A grateful heart is a healing balm for bitterness. While bitterness poisons one's joy and outlook, gratitude reinforces positivity and self-awareness. It puts in stark relief how much you take for granted in life when you are bitter.

Begin and end your day with gratitude by thinking of all of the blessings in your life. Include even the smallest things — the comfort of your bed, the easy availability of food and water, the smell of coffee brewing.

Be sure to include the people you know (and even those you just encounter along the way) in your gratitude practice. Consider what your life would be without these people and how you would feel if you no longer had them in your life.

12. Expect Less Of Others

If people are regularly disappointing you, and you feel upset and bitter as a result, then lower your expectations. You may wish your spouse, children, friends, or family members were more attentive, thoughtful, or successful.

If they don't rise to your expectations, you have two choices: accept them as they are or end the relationship. You can't force others to meet all of your needs if they can't or don't want to. Trying to control them will make them feeling resentful and disrespected.

Work on accepting the people you care about for who they are. Focus on their positive qualities rather than dwelling on how they have let you down.

13. Stretch Beyond Comfort

Bitterness develops when life feels hopeless, and you feel helpless. If you think you don't have any power in your life, or you've trained yourself to think you are incapable, test your assumptions.

Push yourself just a little bit harder. Do something uncomfortable.
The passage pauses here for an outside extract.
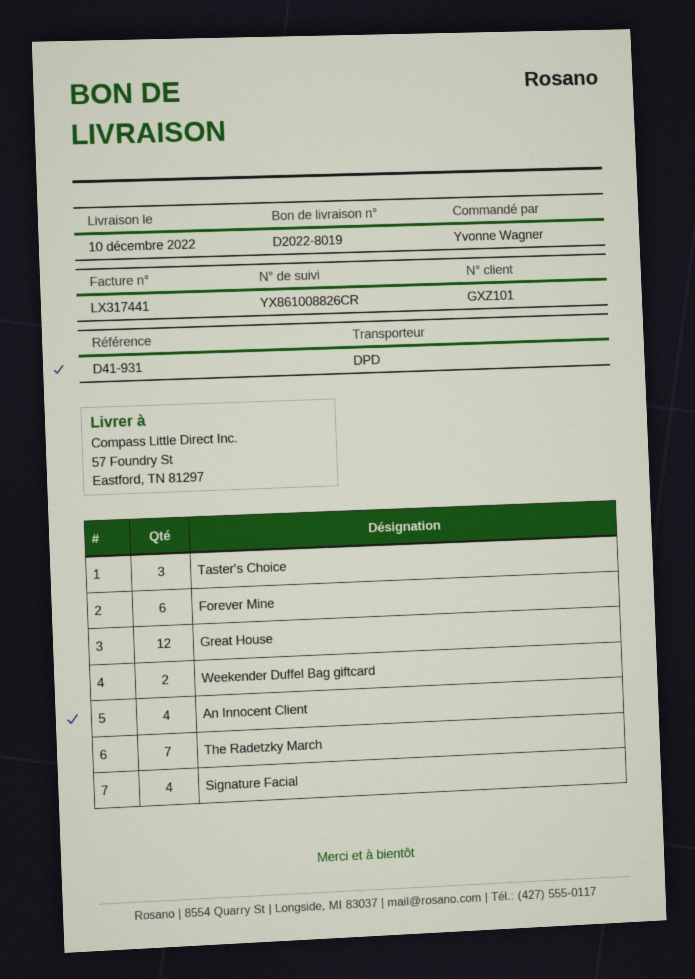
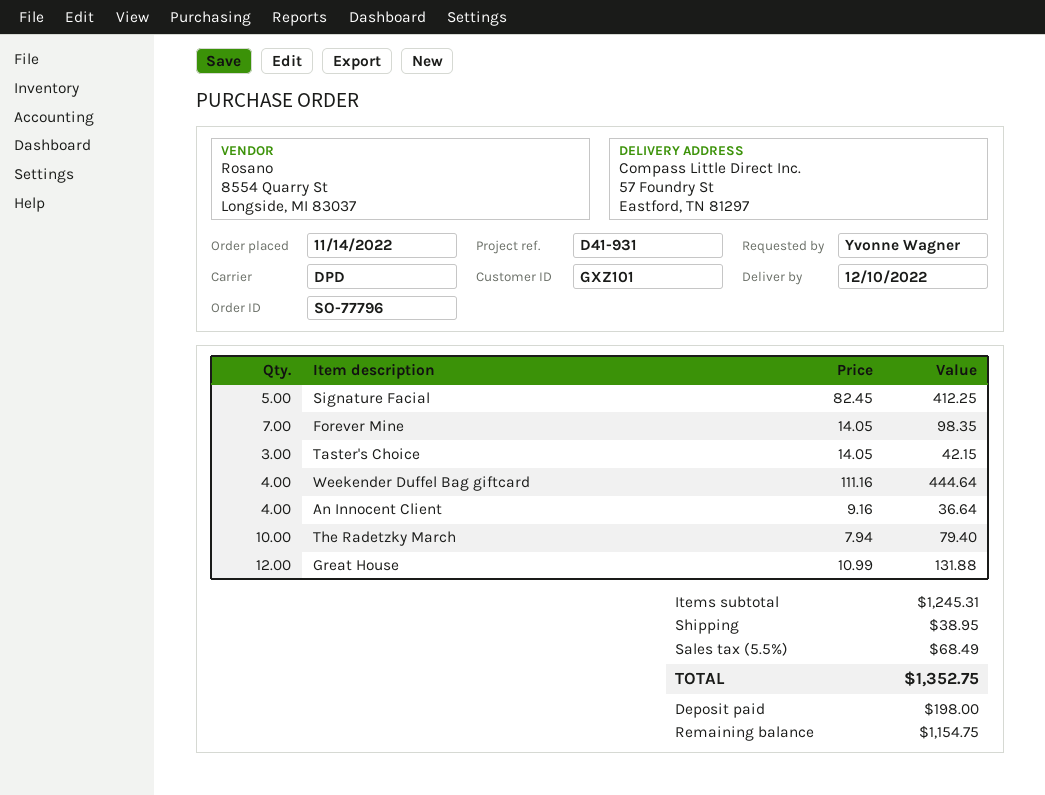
Forever Mine: 6 -> 7
Weekender Duffel Bag giftcard: 2 -> 4
The Radetzky March: 7 -> 10
Signature Facial: 4 -> 5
Stop assuming you can't do something and give it a try. You are stronger and more capable than you think you are.

Don't allow your negative and hopeless assumptions sow the seeds of bitterness and regret.

Final thoughts

Learning to let go of bitterness and anger takes great effort, but your new emotional freedom will position you for future success.

As you release yourself from negativity, you could become a more attractive job candidate or partner. Adopting the role of the bitter victim, however, drains your energy and never solves problems.

You deserve to live outside the confines of bitterness that separate you from the joys that life has to offer. Overcoming bitterness is not easy for anyone, but neither is living with a bitter and hostile personality.

Start taking steps today to let go of bitterness and feel excited for life again.